Siem Reap has become a popular destination, because of the famous Unesco World Heritage site, Angkor Wat. You may have seen this temple in a movie or in documentaries on TV, but seeing the complex up close can be overwhelming. And to my surprise, aside from the Angkor Wat, there was so much more to see and do, in this very exotic and exciting destination.

To date, there are no direct flights from Cebu to Siem Reap, so allow travel agents or your own resourcefulness to check routes with airlines of choice, based on budget and schedules.

Like any trip, I would suggest that you read up on some basic facts about Siem Reap and Cambodia. Try to familiarize yourself with the popular destinations, lay out of the city and even the customs of the country. The question of where to stay is something important to me, based on the area, type of accommodation and price. For more information, try to check out these websites, and

Fortunately, Siem Reap is not as big as I thought it would be. I managed to walk a good portion of the city in a day. A small walking tour could take you to certain interesting points of the city. You could start at the heart of the city, which for me, would be Old Market. There are some interesting good deals to be made here.

Drop by Pub street, during the day and at night, to see what the social life is like in Siem Reap. Nearby, you can check out the Wat Preah Prom Rath, Wat Bo and Wat Damnak temples. Take a stroll along the Siem Reap River and make your way to the Royal Residence, the Royal Independence Gardens and the Angkor National Museums.

Then, when the sun goes down, make your way back to the Old Market via Sivutha Boulevard, passing by the Central Market, Noon Night Market and Angkor Night Market.

If you are not much of a shopper, check out the Khmer restaurants, other bars and cafes, where you can sample all sorts of food. My favorites were the chicken amok and the banana blossom salad.

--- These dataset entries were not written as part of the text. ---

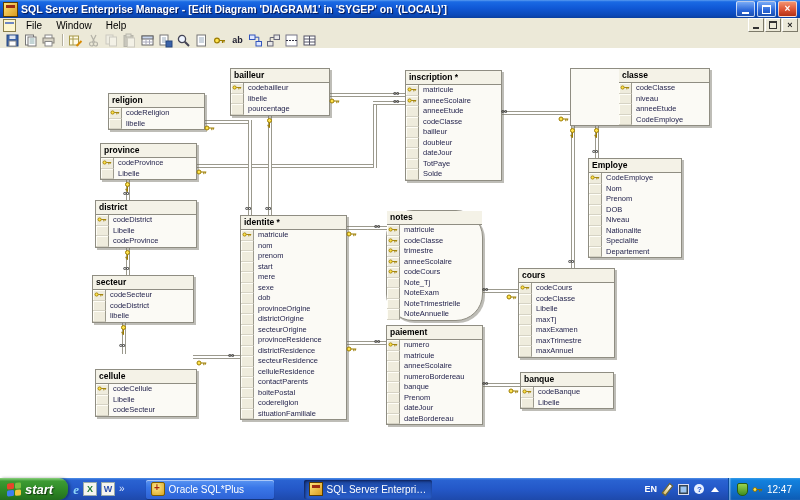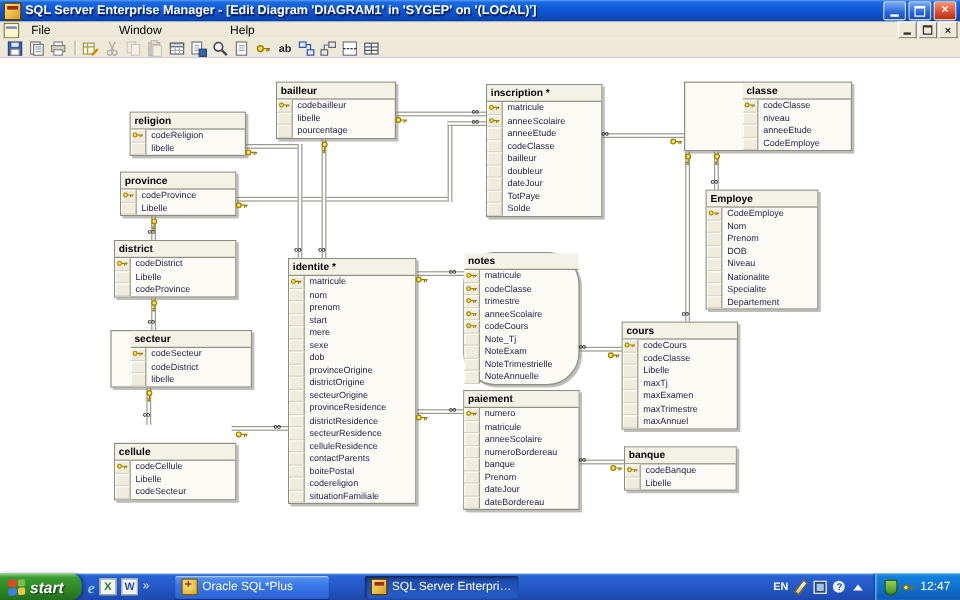--- a/index.html
+++ b/index.html
@@ -126,7 +126,7 @@
 
   <div class="menubar">
     <div class="child-icon"></div>
-    <span style="display:flex;height:100%;gap:43px;">
+    <span style="display:flex;height:100%;">
         <span class="menu-item">File</span>
         <span class="menu-item">Window</span>
         <span class="menu-item">Help</span>

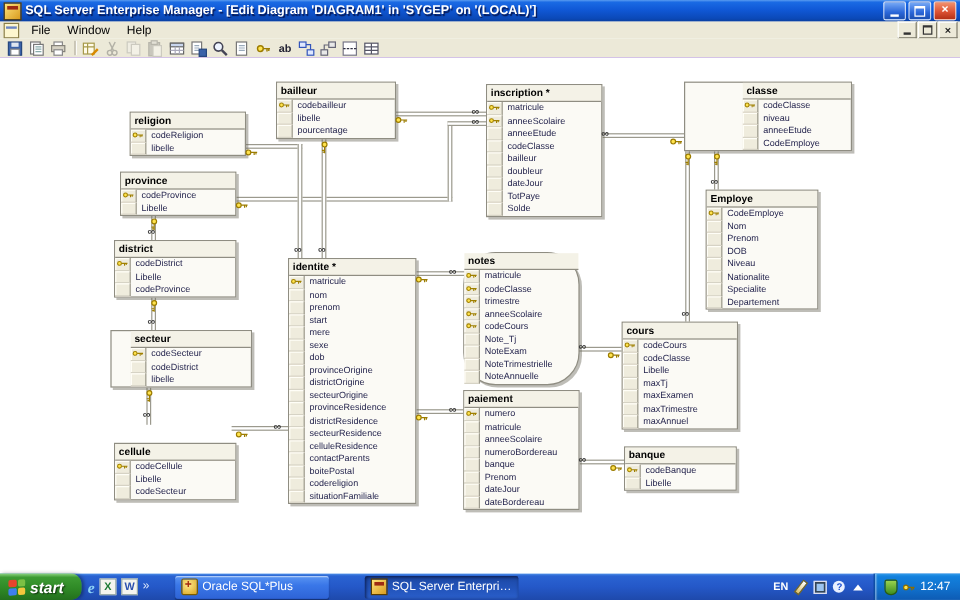--- a/index.html
+++ b/index.html
@@ -310,7 +310,7 @@
           <span class="fname">codeProvince</span>
         </div>
       </div>
-      <div class="tbl" style="left: 92px; top: 227px; width: 100px; padding-left: 16px;">
+      <div class="tbl" style="left: 92px; top: 227px; width: 100px;">
         <div class="tbl-h">secteur</div>
         <div class="trow">
           <span class="tcell">

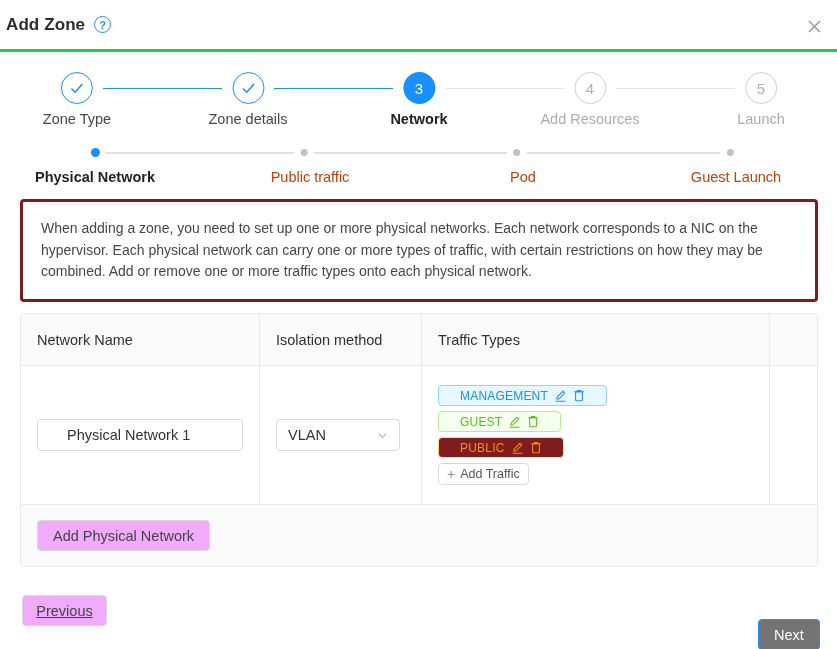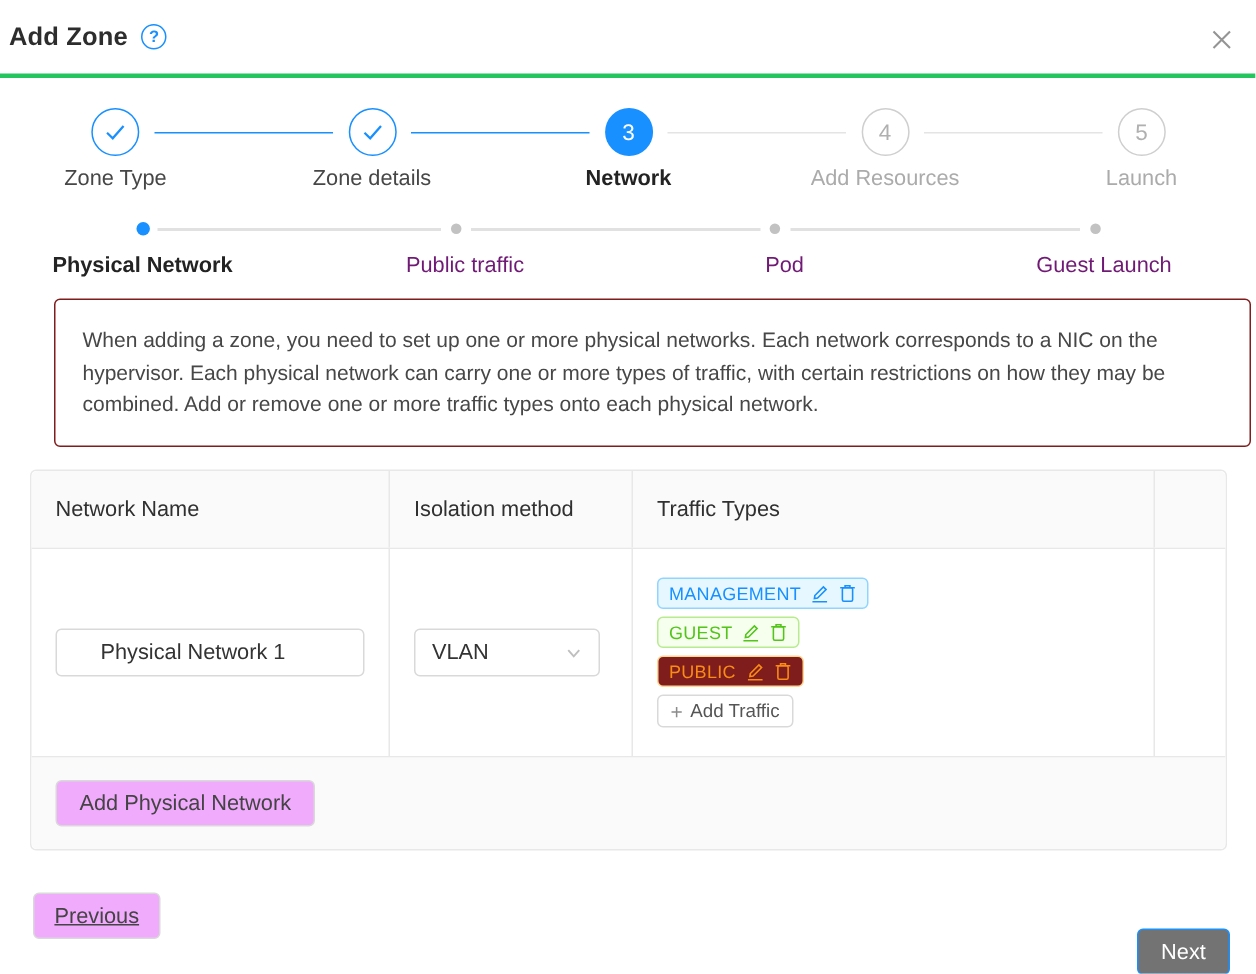--- a/index.html
+++ b/index.html
@@ -48,7 +48,7 @@
   .dot-wait { width:7px; height:7px; background:#c2c2c2; }
   .slabel2 { margin-top:9px; font-size:14.5px; white-space:nowrap; }
   .sl-active { color:#232323; font-weight:700; }
-  .sl-wait { color:#701a75;margin-left:12px; }
+  .sl-wait { color:#c2410c;margin-left:12px; }
 
   
   .info-box { position:absolute; top:199px; left:20px; width:798px; min-height:99px;

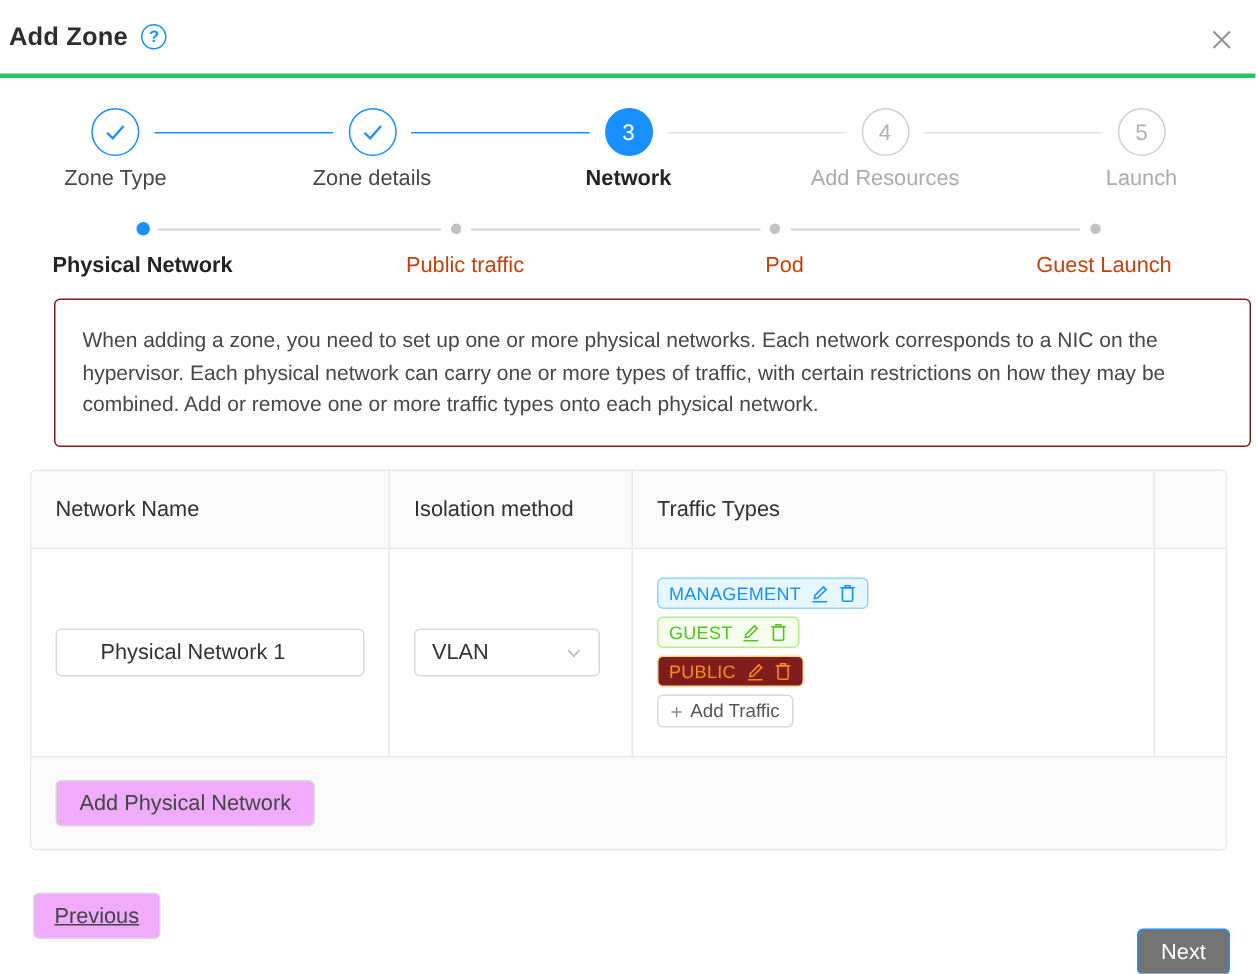--- a/index.html
+++ b/index.html
@@ -52,8 +52,8 @@
 
   
   .info-box { position:absolute; top:199px; left:20px; width:798px; min-height:99px;
-    border:1px solid #7f1d1d; border-radius:4px; padding:16px 18px;
-    font-size:14px; line-height:21.5px; color:#474747;margin-left:16px; }
+    border:3px solid #7f1d1d; border-radius:4px; padding:16px 18px;
+    font-size:14px; line-height:21.5px; color:#474747; }
 
   
   .net-table { position:absolute; top:313px; left:20px; width:798px;

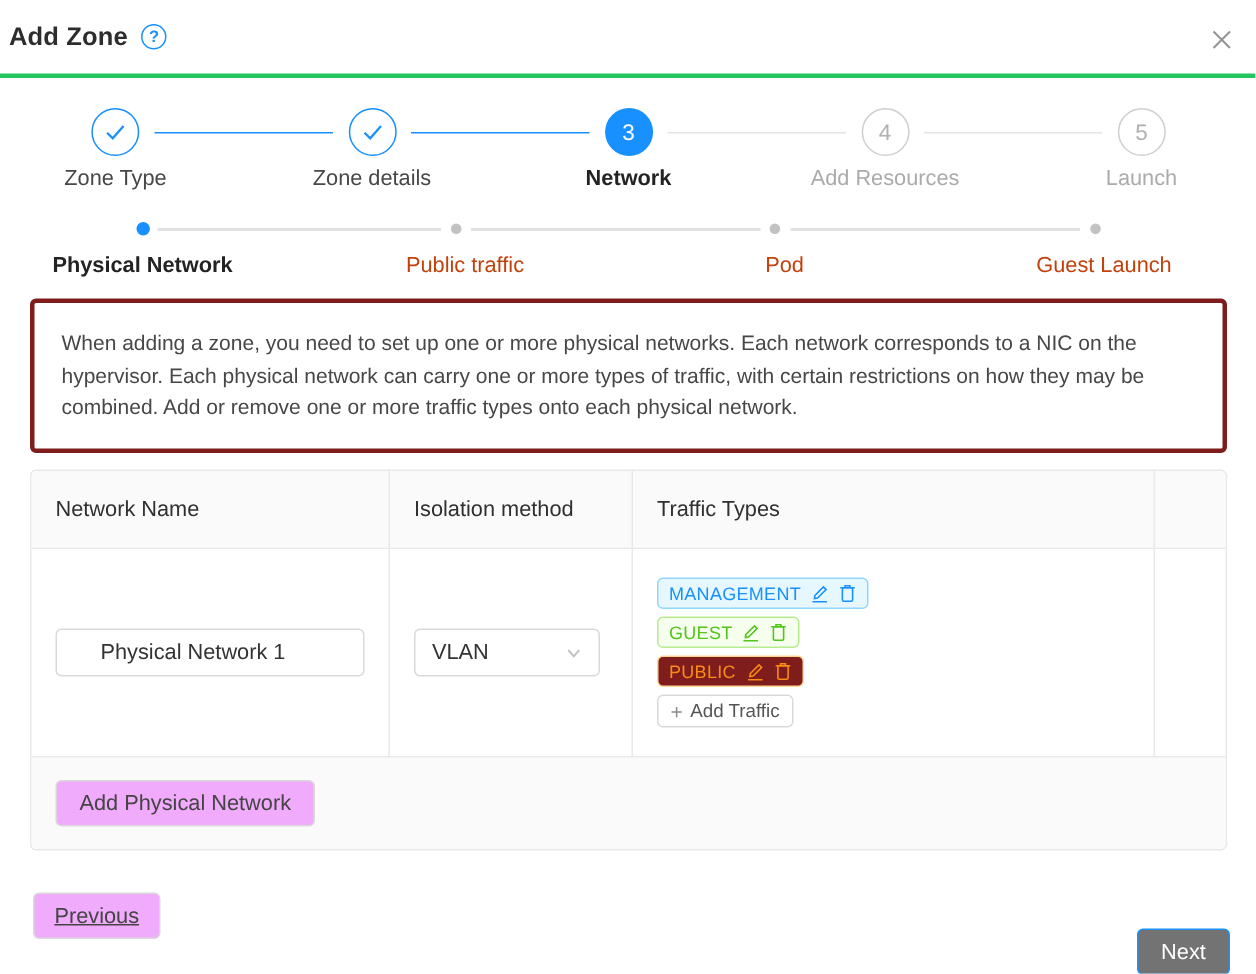--- a/index.html
+++ b/index.html
@@ -79,7 +79,7 @@
     padding:0 11px; font-size:14.5px; color:#333; cursor:pointer; background:#fff; }
 
   .tag { display:inline-flex; align-items:center; gap:6px; height:21px;
-    padding:0 7px; border-radius:4px; font-size:12px; letter-spacing:.2px; }
+    padding:0 21px; border-radius:4px; font-size:12px; letter-spacing:.2px; }
   .tag svg { cursor:pointer; }
   .tag-blue   { background:#e6f7ff; border:1px solid #91d5ff; color:#1890ff; }
   .tag-green  { background:#f6ffed; border:1px solid #b7eb8f; color:#52c41a; }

Finally, the major attraction in Siem Reap is the Angkor Archeological Park. There are different day passes, such as the one-day, three-day or the seven-day pass. You can hire a guide, to give you a better understanding of the area and a vehicle as well, since the park is enormous. Due to the many number of temples,

I would probably suggest to see the Angkor Wat and the Angkor Thom (Bayon) first. If you have more time, check out Preah Khan, Ta Prohm and Phnom Bakheng. There are more temples such as Prasat Kravan, Bantay Srey, Neak Pean, Ta Som and so on. But you can make your own list of which temples you wish to see based on your own interest and schedule.

Like always, I would advise anyone going on a trip, to always note some important facts about your destination, such as telephone numbers and hotlines of the police, hospitals, banks, credit card companies, ports, airport, bus stations and the tourist office.

Siem Reap, for me, is now a destination I would recommend to anyone who wishes to see a bit of adventure as well as have some rest and recreation. The people are extremely friendly, the food is amazing and the places of interest possess a certain charm that is quite endearing.

I wish that you too will experience the treasures I have found in Siem Reap.